Design: Linked data on pregnancies of different women
who had children with the same father, and subsequently linked data on
pregnancies of half sisters who either had same mother and different
fathers or had same father and different mothers.
Setting: Population based data from the Medical Birth
Registry of Norway covering all births since 1967 (about 1.7 million)
and the Norwegian Central Population Register.

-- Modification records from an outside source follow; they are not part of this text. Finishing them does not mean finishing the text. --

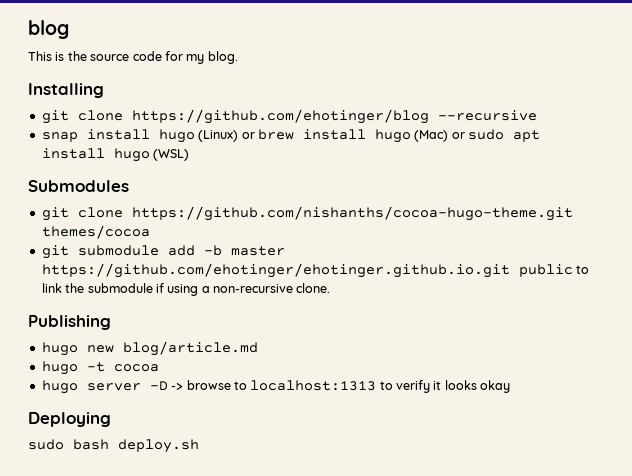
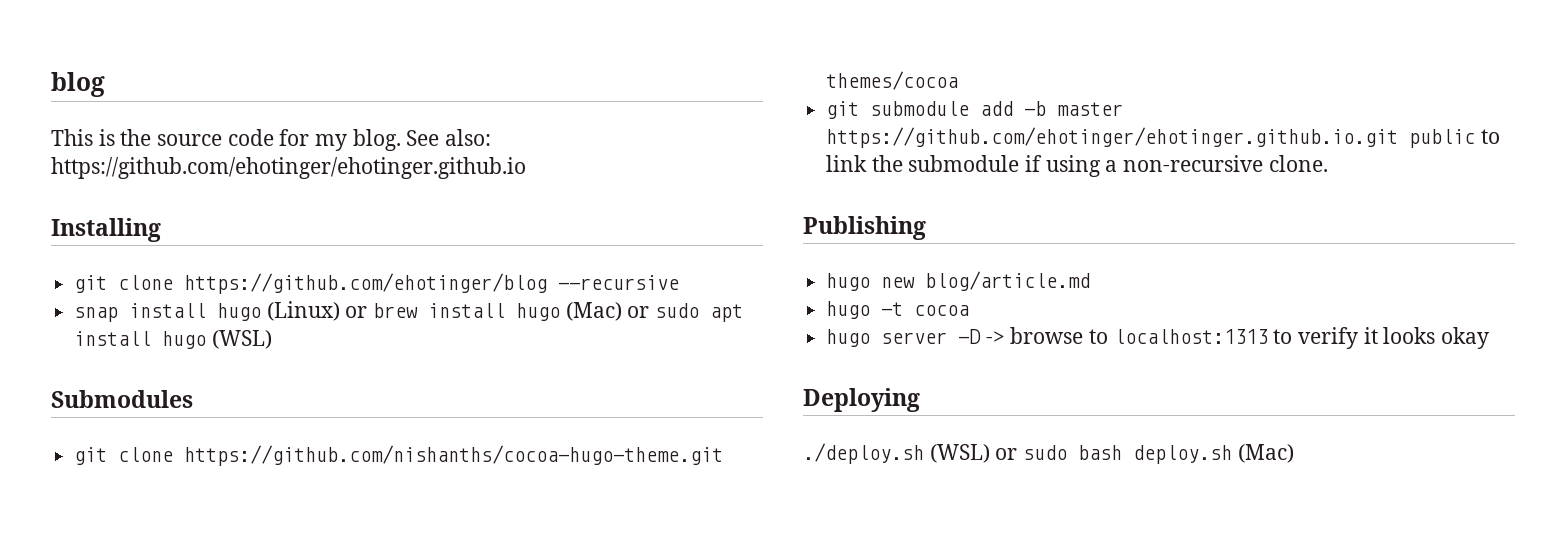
+ See also: https://github.com/ehotinger/ehotinger.github.io
- sudo bash deploy.sh
+ ./deploy.sh (WSL) or sudo bash deploy.sh (Mac)

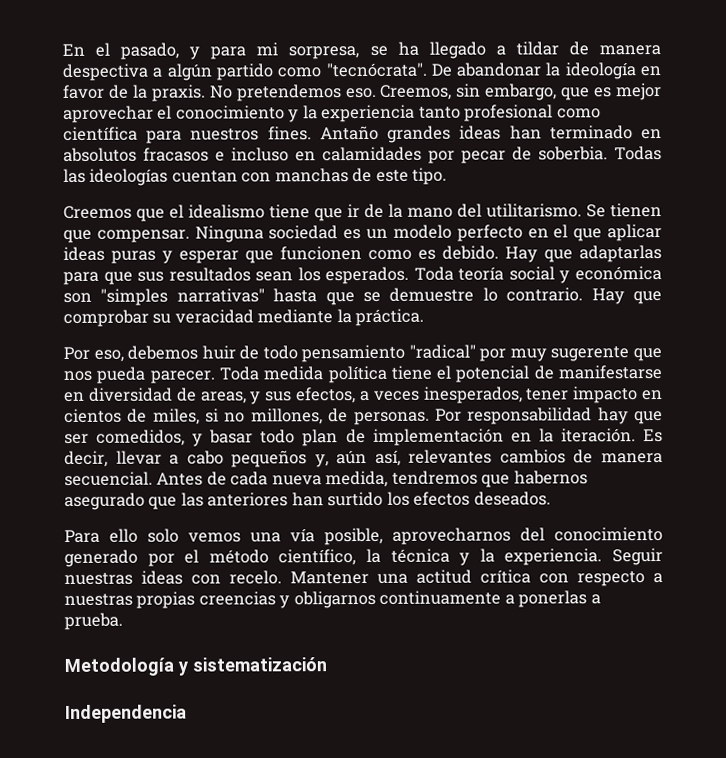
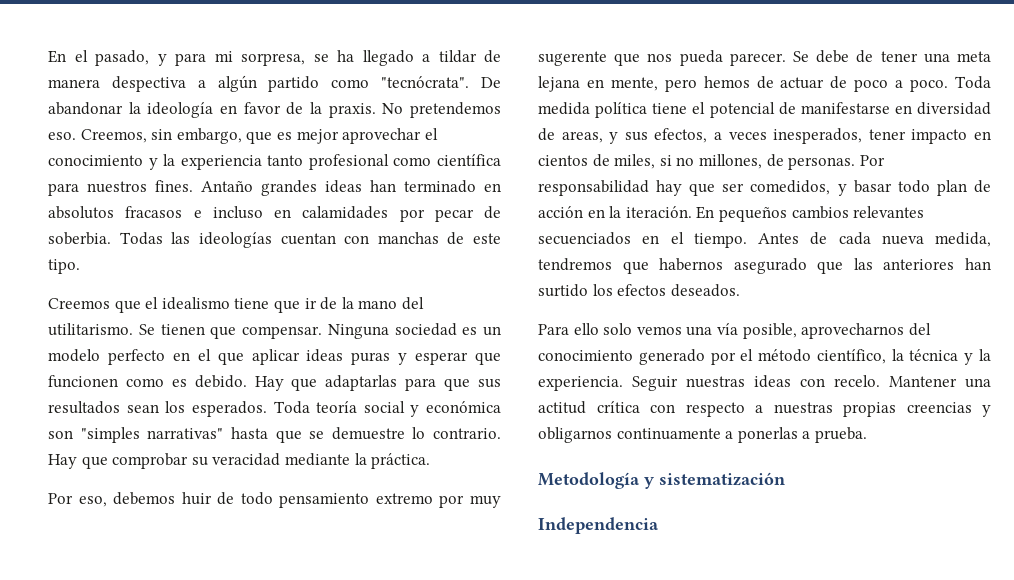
- Por eso, debemos huir de todo pensamiento "radical" por muy sugerente que nos pueda parecer.
+ Por eso, debemos huir de todo pensamiento extremo por muy sugerente que nos pueda parecer.
+ Se debe de tener una meta lejana en mente, pero hemos de actuar de poco a poco.
- Por responsabilidad hay que ser comedidos, y basar todo plan de implementación en la iteración.
+ Por responsabilidad hay que ser comedidos, y basar todo plan de acción en la iteración.
- Es decir, llevar a cabo pequeños y, aún así, relevantes cambios de manera secuencial.
+ En pequeños cambios relevantes secuenciados en el tiempo.

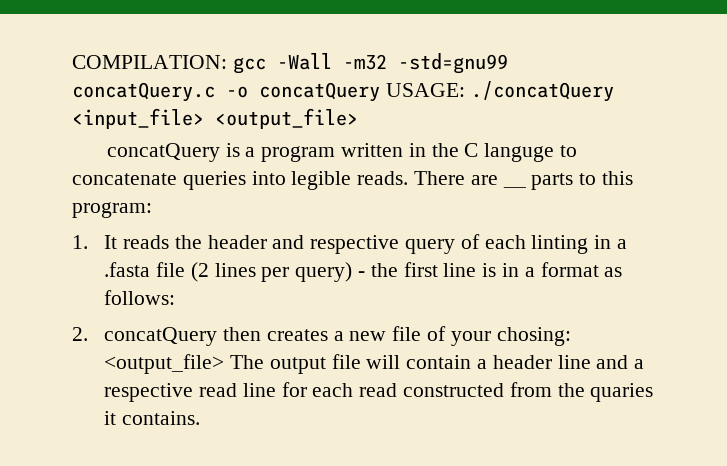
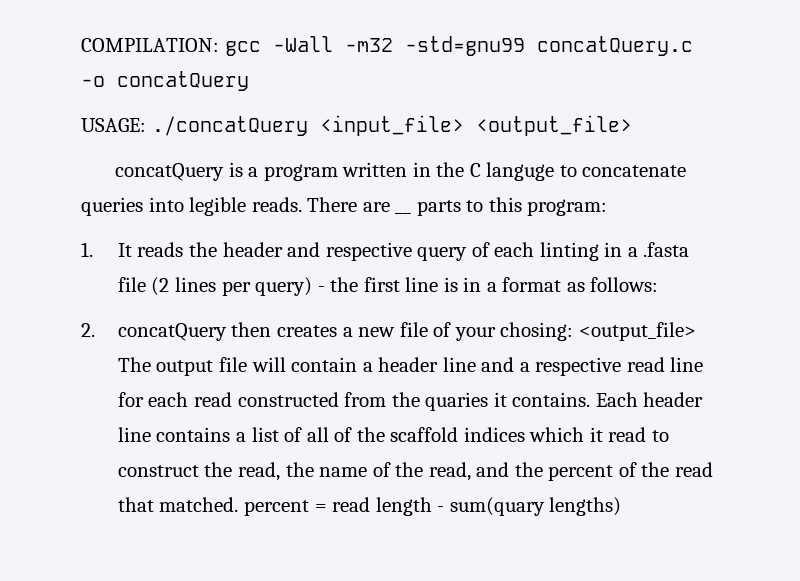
- COMPILATION: gcc -Wall -m32 -std=gnu99 concatQuery.c -o concatQuery USAGE: ./concatQuery <input_file> <output_file>
+ COMPILATION: gcc -Wall -m32 -std=gnu99 concatQuery.c -o concatQuery
+ USAGE: ./concatQuery <input_file> <output_file>
+ Each header line contains a list of all of the scaffold indices which it read to construct the read, the name of the read, and the percent of the read that matched. percent = read length - sum(quary lengths)

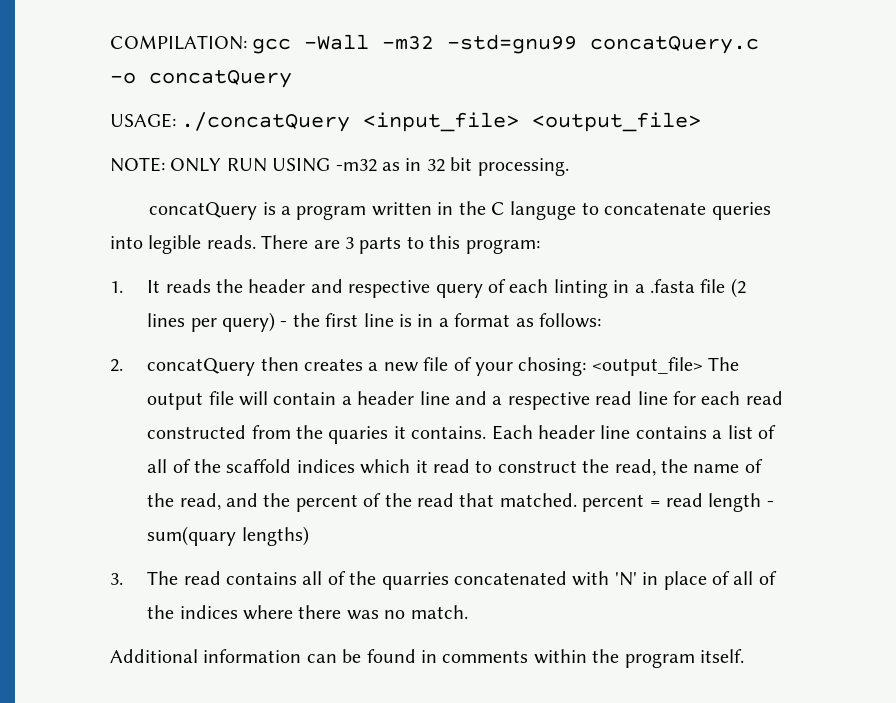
+ NOTE: ONLY RUN USING -m32 as in 32 bit processing.
- There are __ parts to this program:
+ There are 3 parts to this program:
+ 3. The read contains all of the quarries concatenated with 'N' in place of all of the indices where there was no match.
+ Additional information can be found in comments within the program itself.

Main outcome measures: Relative risk of pre-eclampsia
after a previous pre-eclamptic pregnancy in the family. Relative risks
approximated by odds ratios.
Results: If a woman becomes pregnant by a man who has
already fathered a pre-eclamptic pregnancy in a different woman her
risk of developing pre-eclampsia is 1.8 (95% confidence interval 1.2 to 2.6). If the woman has a half sister who had pre-eclampsia and with
whom she shares the same mother but different fathers the risk of
pre-eclampsia is 1.6 (0.9 to2.6). If the two sisters have the same
father but different mothers the risk is 1.8 (1.01 to 2.9).
Conclusions: Both the mother and the fetus contribute
to the risk of pre-eclampsia, the contribution of the fetus being affected by paternal genes. Mitochondrial genes, which are transmitted by mothers, do not seem to contribute to the risk.